__TRY IT__. Please reproduce exactly, and only, the line containing "- Eric Cun - @eric-cun" and every line after it to the end of the records below, leaving out all pictures.

(Beginning of DATA SHOWN)

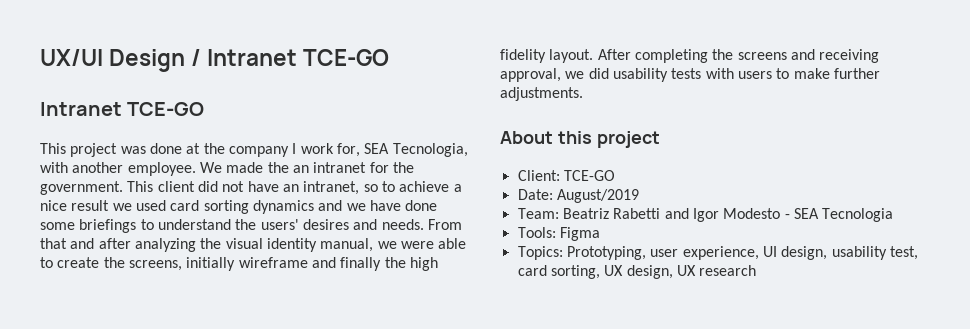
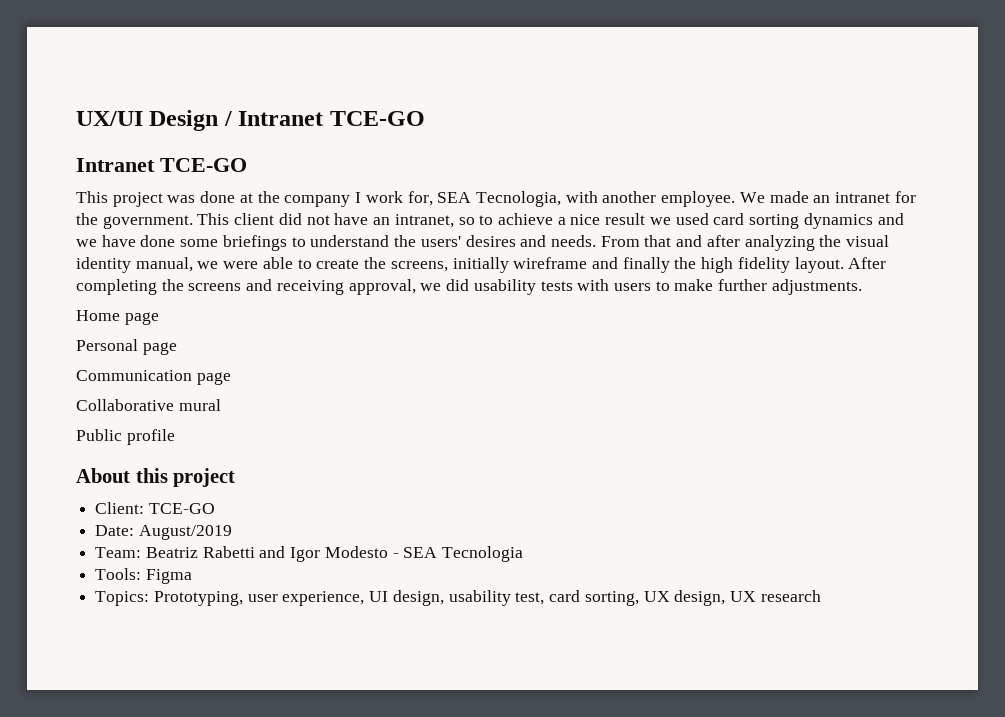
- We made the an intranet for the government.
+ We made an intranet for the government.
+ Home page
+ Personal page
+ Communication page
+ Collaborative mural
+ Public profile

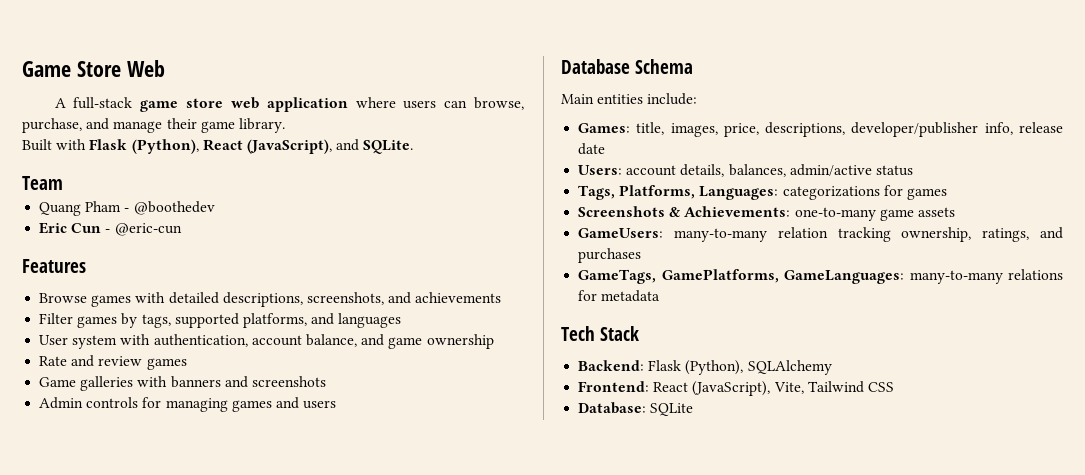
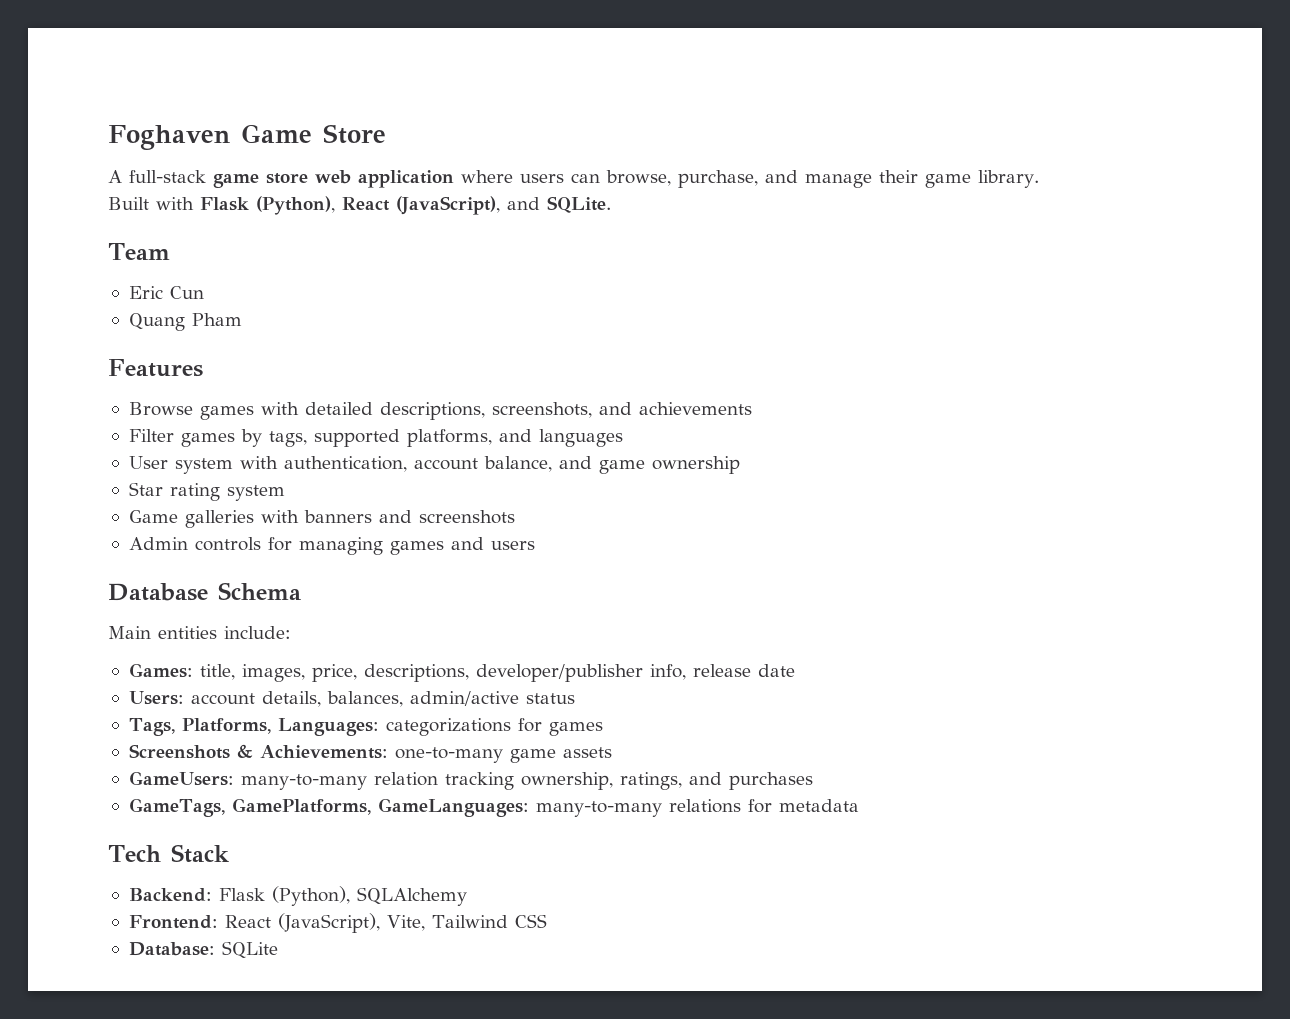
- Game Store Web
+ Foghaven Game Store
+ Eric Cun
- Quang Pham - @boothedev
- Eric Cun - @eric-cun
+ Quang Pham
- Rate and review games
+ Star rating system

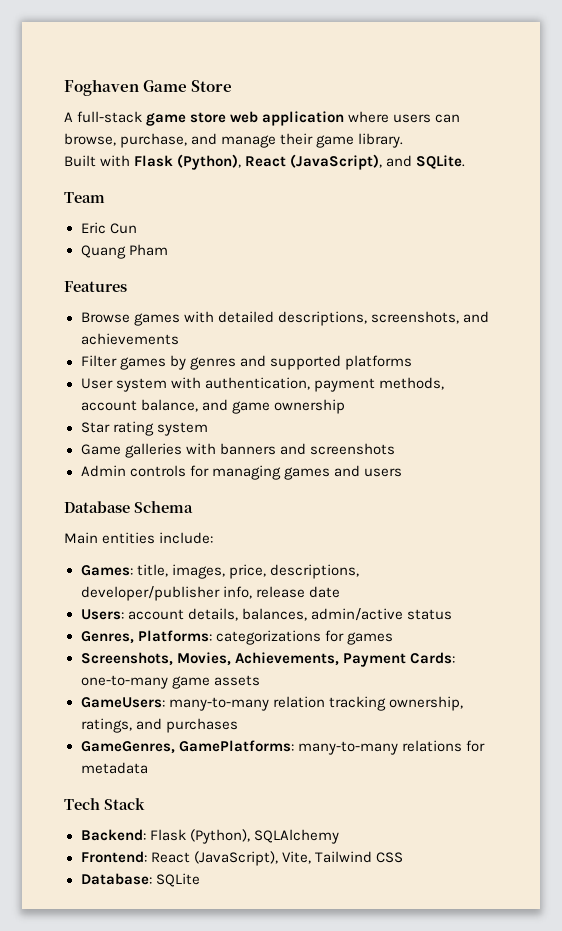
- Filter games by tags, supported platforms, and languages
+ Filter games by genres and supported platforms
- User system with authentication, account balance, and game ownership
+ User system with authentication, payment methods, account balance, and game ownership
- Tags, Platforms, Languages: categorizations for games
+ Genres, Platforms: categorizations for games
- Screenshots & Achievements: one-to-many game assets
+ Screenshots, Movies, Achievements, Payment Cards: one-to-many game assets
- GameTags, GamePlatforms, GameLanguages: many-to-many relations for metadata
+ GameGenres, GamePlatforms: many-to-many relations for metadata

(End of DATA SHOWN)

__OUTPUT OF THE TASK__.
- Eric Cun - @eric-cun
+ Quang Pham
- Rate and review games
+ Star rating system

- Filter games by tags, supported platforms, and languages
+ Filter games by genres and supported platforms
- User system with authentication, account balance, and game ownership
+ User system with authentication, payment methods, account balance, and game ownership
- Tags, Platforms, Languages: categorizations for games
+ Genres, Platforms: categorizations for games
- Screenshots & Achievements: one-to-many game assets
+ Screenshots, Movies, Achievements, Payment Cards: one-to-many game assets
- GameTags, GamePlatforms, GameLanguages: many-to-many relations for metadata
+ GameGenres, GamePlatforms: many-to-many relations for metadata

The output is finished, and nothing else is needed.